Все, что тревожило меня в Харбине, получило здесь полное подтверждение: с ужасом вижу, что власть дрябла, тягуча, лишена реальности и деловитости, фронт трещит, армии разваливаются, в тылу восстания, а на Дальнем Востоке неразрешенная атаманщина.
Власть потеряла целый год, не сумела приобрести доверия, не сумела стать Нужной и полезной, а поэтому нет ничего мудреного в том, что ее авторитет неудержимо, почти что кувырком, летит вниз. Сейчас нужны гиганты наверху и у главных рулей и плеяда добросовестных и знающих исполнителей им в помощь, чтобы вывести государственное дело из того мрачно-печального положения, куда оно забрело, вместо этого вижу кругом только кучи надутых лягушек омского болота, пигмеев, хамелеонистых пустобрехов, пустопорожних выскочек разных переворотов, комплотов и политически-коммерческих комбинаций, вижу гниль, плесень, лень, недобросовестность, интриги, взяточничество, грызню и торжество эгоизма, бесстыдно прикрытые великими и святыми лозунгами.
Среди этого смрада, как редкие зубры, мочалятся малочисленные могикане старой, честной, добросовестной России, рыцари долга, подвига и самоотвержения.
А вот здесь я не согласна с генералом насчет мотивов перебежчиков - у красных тот же "насильственный призыв, постылая служба, лишения, муштра и личные ограничения", те же "опасности и недостатки снабжения", так что никакого избавления от войны они не получали.10 июня
На фронте плохо; в 6-й дивизии 21-й полк перебил офицеров и перешел к красным; представляю себе положение офицерства, ведущего в бой подчиненных при постоянном ожидании возможности повторения над собой такой же операции; истребление офицерства стало обычным финалом импровизированных и форсированных, под сгущенным давлением производимых формирований; вся ответственность за насильственный призыв на постылую военную службу, за лишения, за муштру и личные ограничения, за опасности и недостатки снабжения, одним словом, вся концентрированная ненависть солдатчины обращается на начальство и на офицеров; пропаганда и агитация это усугубляют, и при первой возможности безнаказанного выявления все это бурно вспыхивает; кроме того, шкурные инстинкты и боязнь попасть в бой весьма способствуют успеху тех зачинщиков, которые натравливают солдатскую массу на офицеров и в истреблении последних видят избавление от войны и великую заслугу перед будущим красным начальством.
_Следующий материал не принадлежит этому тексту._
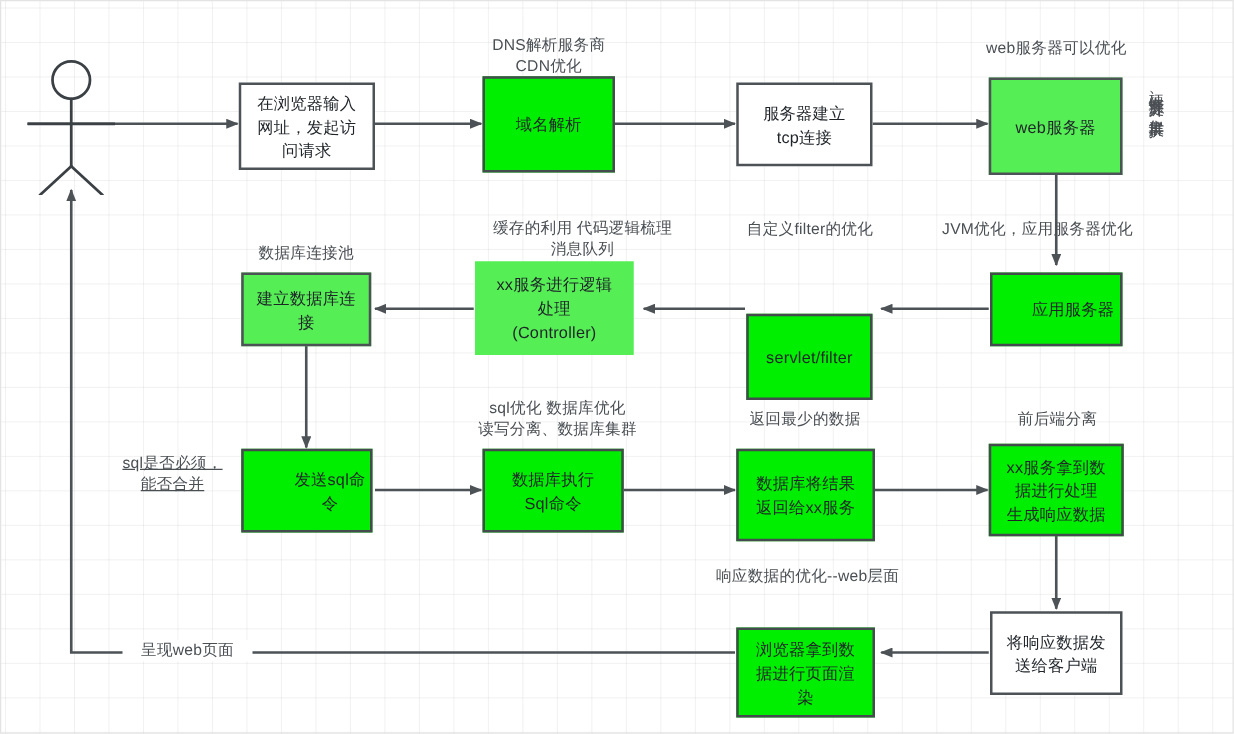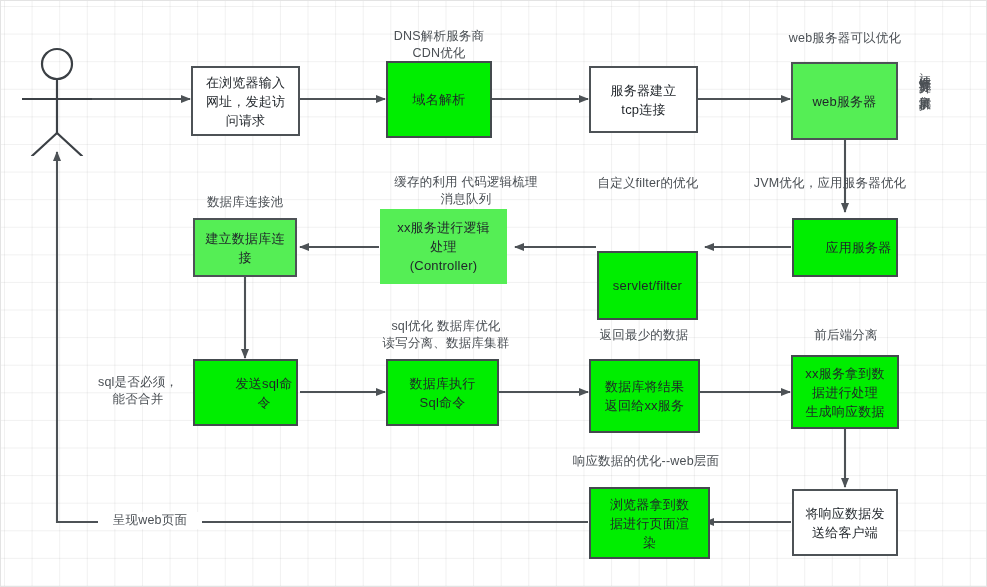--- a/index.html
+++ b/index.html
@@ -182,7 +182,7 @@
 
   <div class="cap" style="left:180px;top:194px;width:130px;">数据库连接池</div>
 
-  <div class="cap" style="left:84px;top:374px;width:108px;">sql是否必须，
+  <div class="cap" style="left:84px;top:362px;width:108px;text-decoration:underline;">sql是否必须，
 能否合并</div>
 
   <div class="cap" style="left:358px;top:318px;width:176px;">sql优化 数据库优化

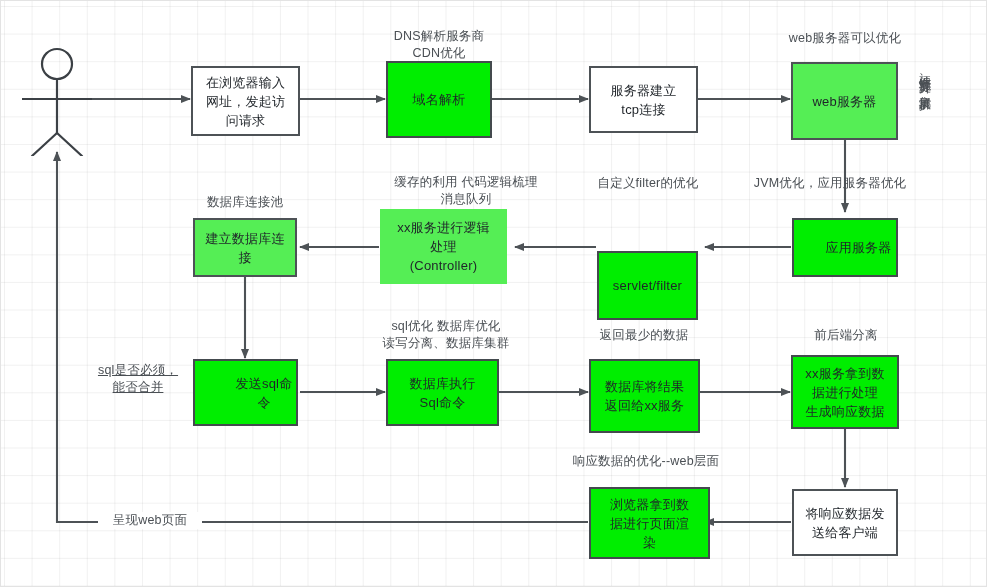--- a/index.html
+++ b/index.html
@@ -162,7 +162,7 @@
   <div class="node plain" style="left:792px;top:489px;width:106px;height:67px;">将响应数据发
 送给客户端</div>
 
-  <div class="node green-bright" style="left:589px;top:487px;width:121px;height:72px;">浏览器拿到数
+  <div class="node green-bright" style="left:589px;top:502px;width:111px;height:72px;">浏览器拿到数
 据进行页面渲
 染</div>
 

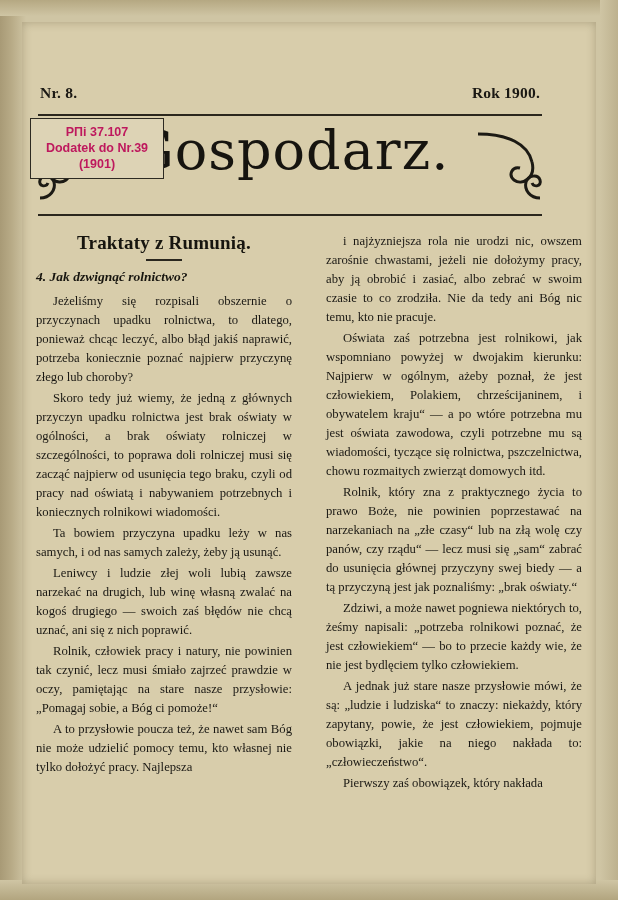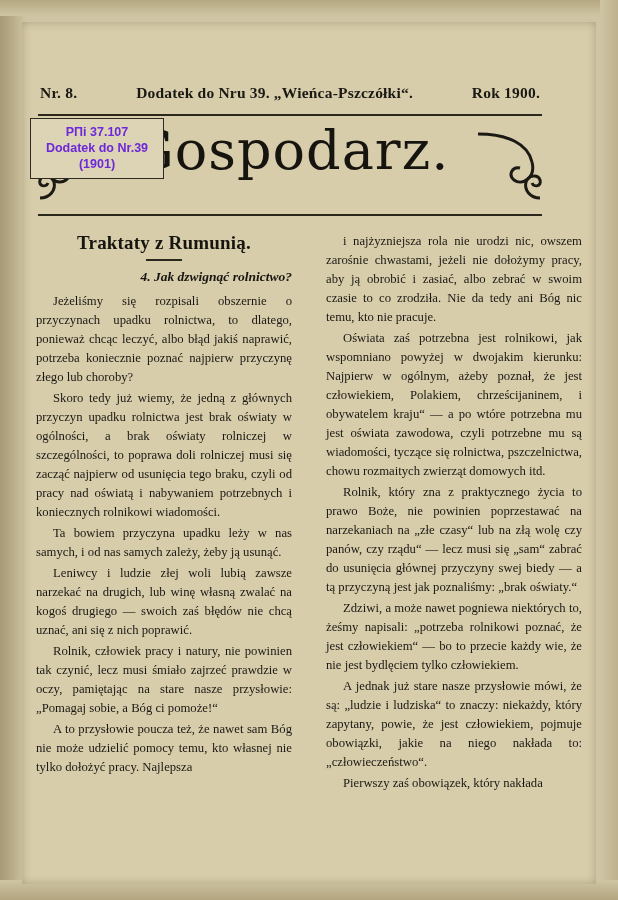--- a/index.html
+++ b/index.html
@@ -214,7 +214,6 @@
 
   <div class="masthead-line">
     <span class="issue">Nr. 8.</span>
-    <span class="supp">Dodatek do Nru 39. „Wieńca-Pszczółki“.</span>
     <span class="year">Rok 1900.</span>
   </div>
 

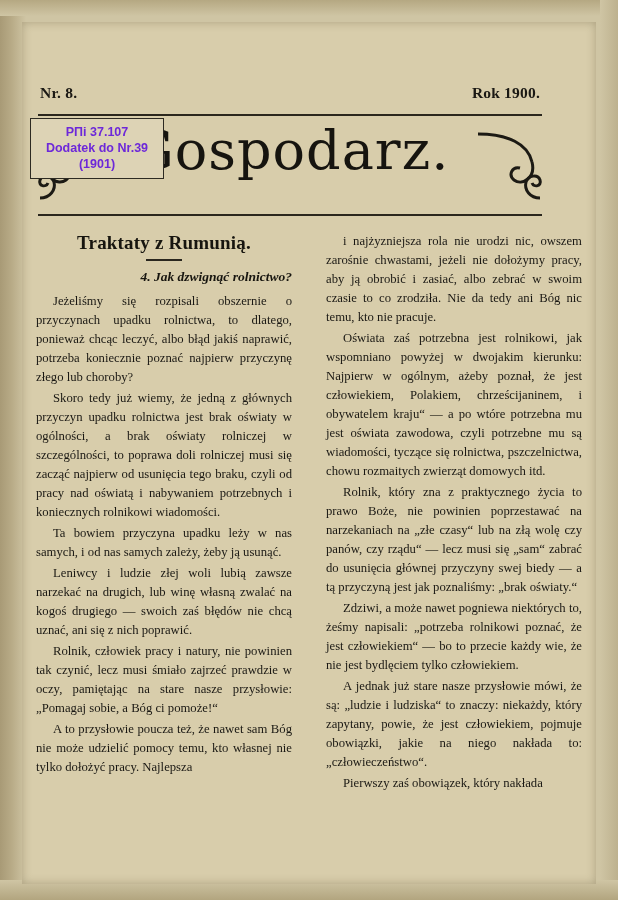--- a/index.html
+++ b/index.html
@@ -139,7 +139,7 @@
     font-weight: bold;
     font-size: 12.5px;
     line-height: 1.28;
-    color: #6d28d9;
+    color: #be185d;
     z-index: 5;
   }
 

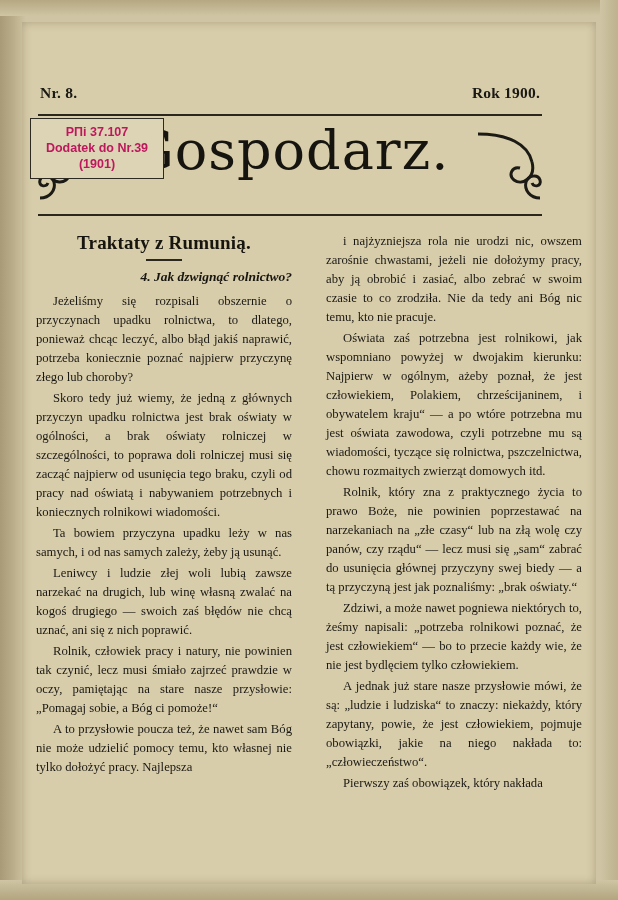--- a/index.html
+++ b/index.html
@@ -178,7 +178,7 @@
     font-style: italic;
     font-size: 13.5px;
     color: #17150f;
-    text-align: right;
+    text-align: left;
     margin: 0 0 7px 0;
   }
   p.body {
Ниже он сам объясняет с горечью:
Так грязнится идея восстановления России «белыми» руками, ибо нейтральное, но лояльное население видит, как под прикрытием высоких белых лозунгов тысячи грязных рук и тысячи жадных рыл тянутся к самым верхам власти, в звериной похоти поскорее к ней добраться и там нажраться всласть. Кому же охота поддерживать это жадное стадо и доставать ему жирную кормежку? Одни только идеалисты-офицеры, сами босые и голодные, на это способны.